We saw bird flu coming...


So why were we so poorly prepared for it?



The irony about the bird flu is that we all saw it coming. But, as usual, when it came to implementation, we did nothing. Consequently, millions of birds are being culled mercilessly even as threat of pandemic continues to loom large. Shockingly, instead of following a time-tested system of eliminating the virus, we are using unacceptable mechanisms in dealing with it. Most of the workers are either not using gloves and protective clothing, masks or lack the training to do the job. In fact, India has not even deemed it necessary to import N95 masks that are absolutely essential to filter the virus.


Unlike in Japan, where poultry was accounted for and farmers compensated, in India many farmers preferred not to report cases of birds dying en-masse. Worse, there were reports of small farmers in Maharashtra shifting their poultry stock to neighbouring states like MP to save them. Clearly, there is a lack of trust in the prevailing machinery that promises compensation but seldom delivers. As for medical aids, we are poorly equipped. A city like Mumbai is understood to have only 20 ventilators in comparison to the many thousands positioned in each city in the US. Ventilators are essential to address respiratory distress in case of an outbreak.
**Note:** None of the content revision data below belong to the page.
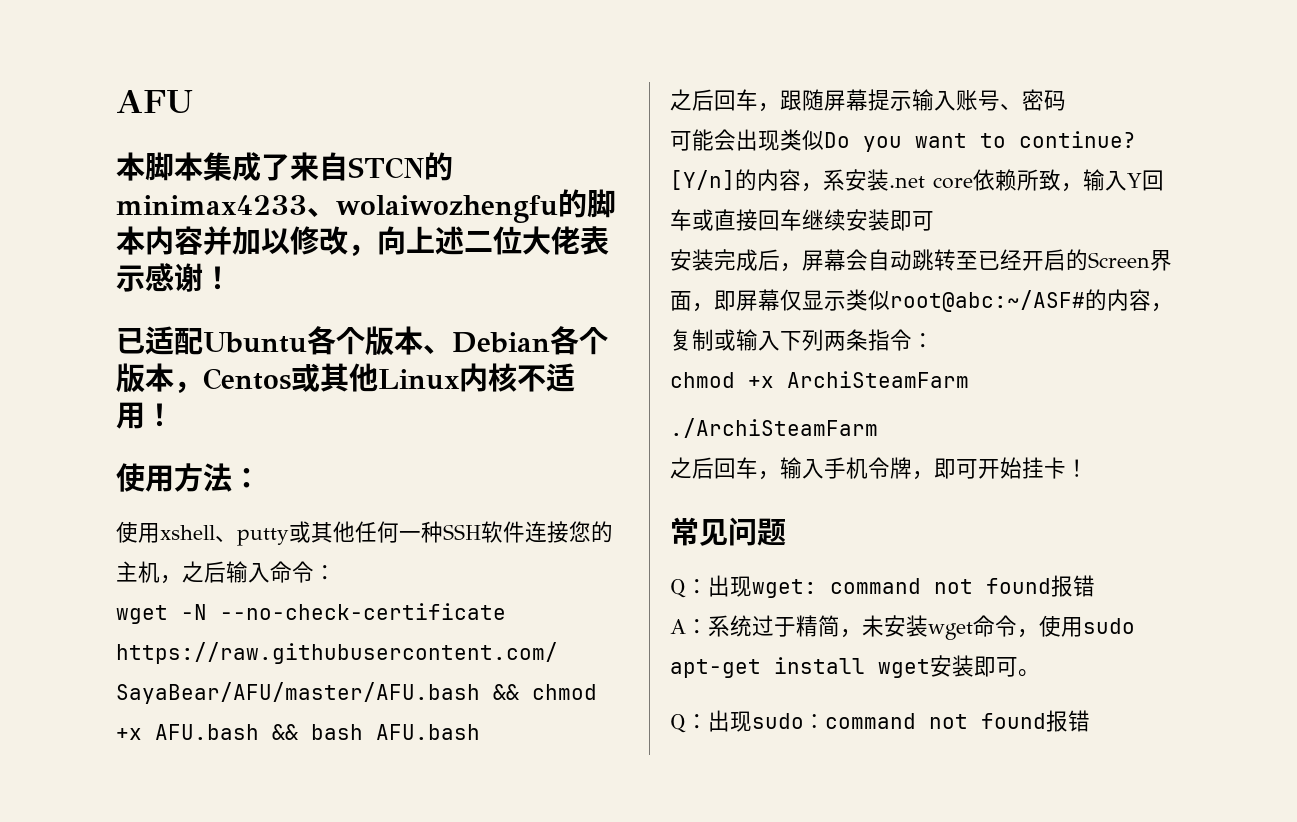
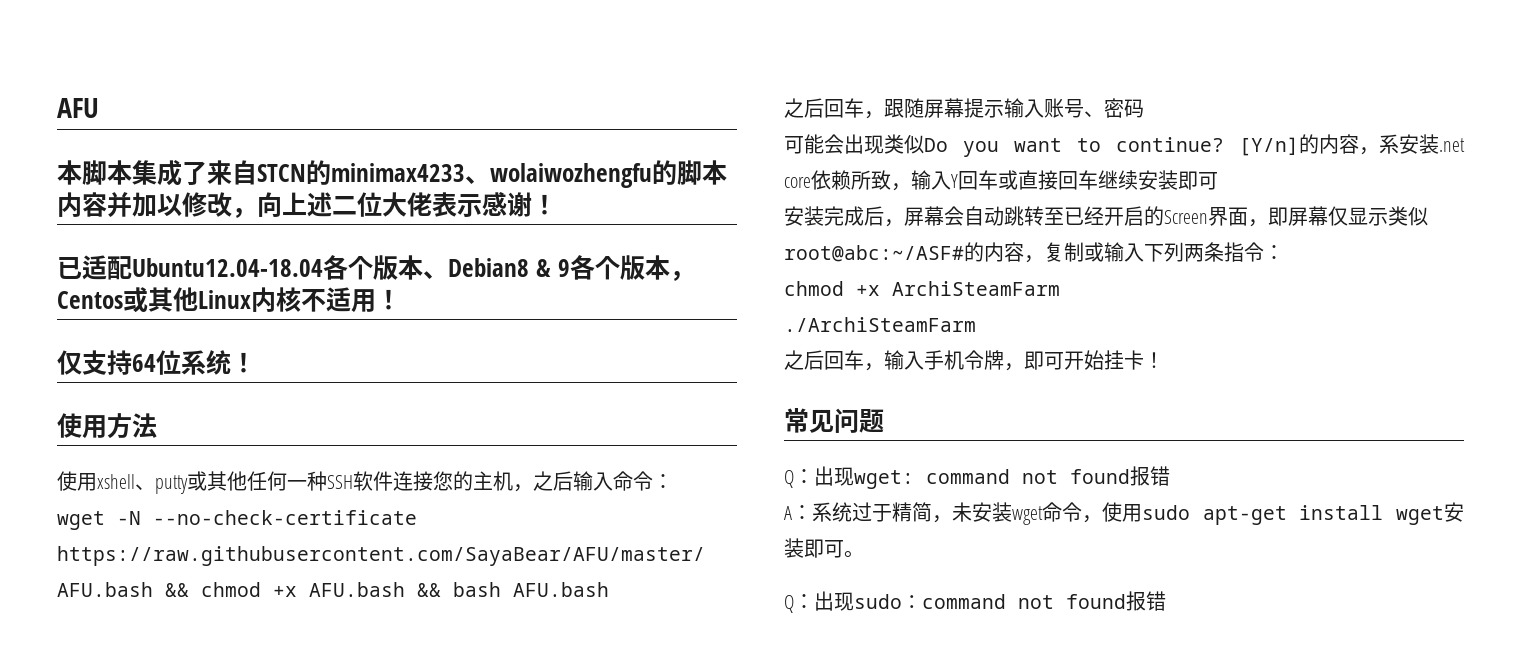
- 已适配Ubuntu各个版本、Debian各个版本，Centos或其他Linux内核不适用！
+ 已适配Ubuntu12.04-18.04各个版本、Debian8 & 9各个版本，Centos或其他Linux内核不适用！
+ 仅支持64位系统！
- 使用方法：
+ 使用方法

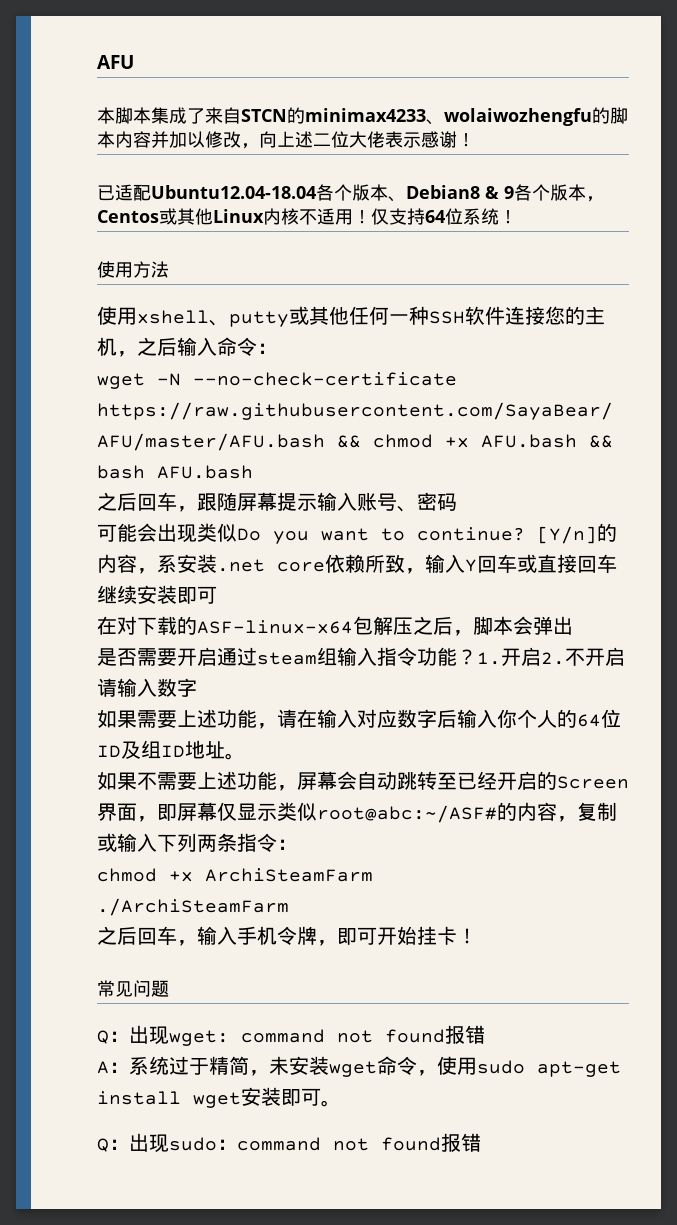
- 已适配Ubuntu12.04-18.04各个版本、Debian8 & 9各个版本，Centos或其他Linux内核不适用！
- 仅支持64位系统！
+ 已适配Ubuntu12.04-18.04各个版本、Debian8 & 9各个版本，Centos或其他Linux内核不适用！仅支持64位系统！
- 安装完成后，屏幕会自动跳转至已经开启的Screen界面，即屏幕仅显示类似root@abc:~/ASF#的内容，复制或输入下列两条指令：
+ 在对下载的ASF-linux-x64包解压之后，脚本会弹出
+ 是否需要开启通过steam组输入指令功能？1.开启2.不开启请输入数字
+ 如果需要上述功能，请在输入对应数字后输入你个人的64位ID及组ID地址。
+ 如果不需要上述功能，屏幕会自动跳转至已经开启的Screen界面，即屏幕仅显示类似root@abc:~/ASF#的内容，复制或输入下列两条指令：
France should be more than willing to provide us with testing kits that it has already deployed successfully to combat the virus in its home ground. Our government should waste no time in ordering these kits, ventilators, N95 masks and other protective gear, so that the damage control regime is quickly put in place. Disaster management is a subject that perhaps only exists in files in our country. Should the pandemic hit India, there is likely to be complete chaos. Neither the hospitals nor the doctors are trained to handle such a crisis. A blueprint, if any, to tackle the emergency is mysteriously shrouded in secrecy at the health ministry. There are indeed no reasons to panic for now, but at the same time we need to be prepared for the worst.

The whole issue brings the focus back on Indian research. Ever since independence, there has been little or no incentive for the pharma industry to invest in basic research. Reverse engineering was considered to be a cheap and effective alternative to time-consuming, costly research. But with India having become IPR compliant, we urgently need to put the R&D house in order.

Beginning with the budget, it is of paramount importance to provide every possible incentive to R&D-based industries so that at least in the future India is better prepared.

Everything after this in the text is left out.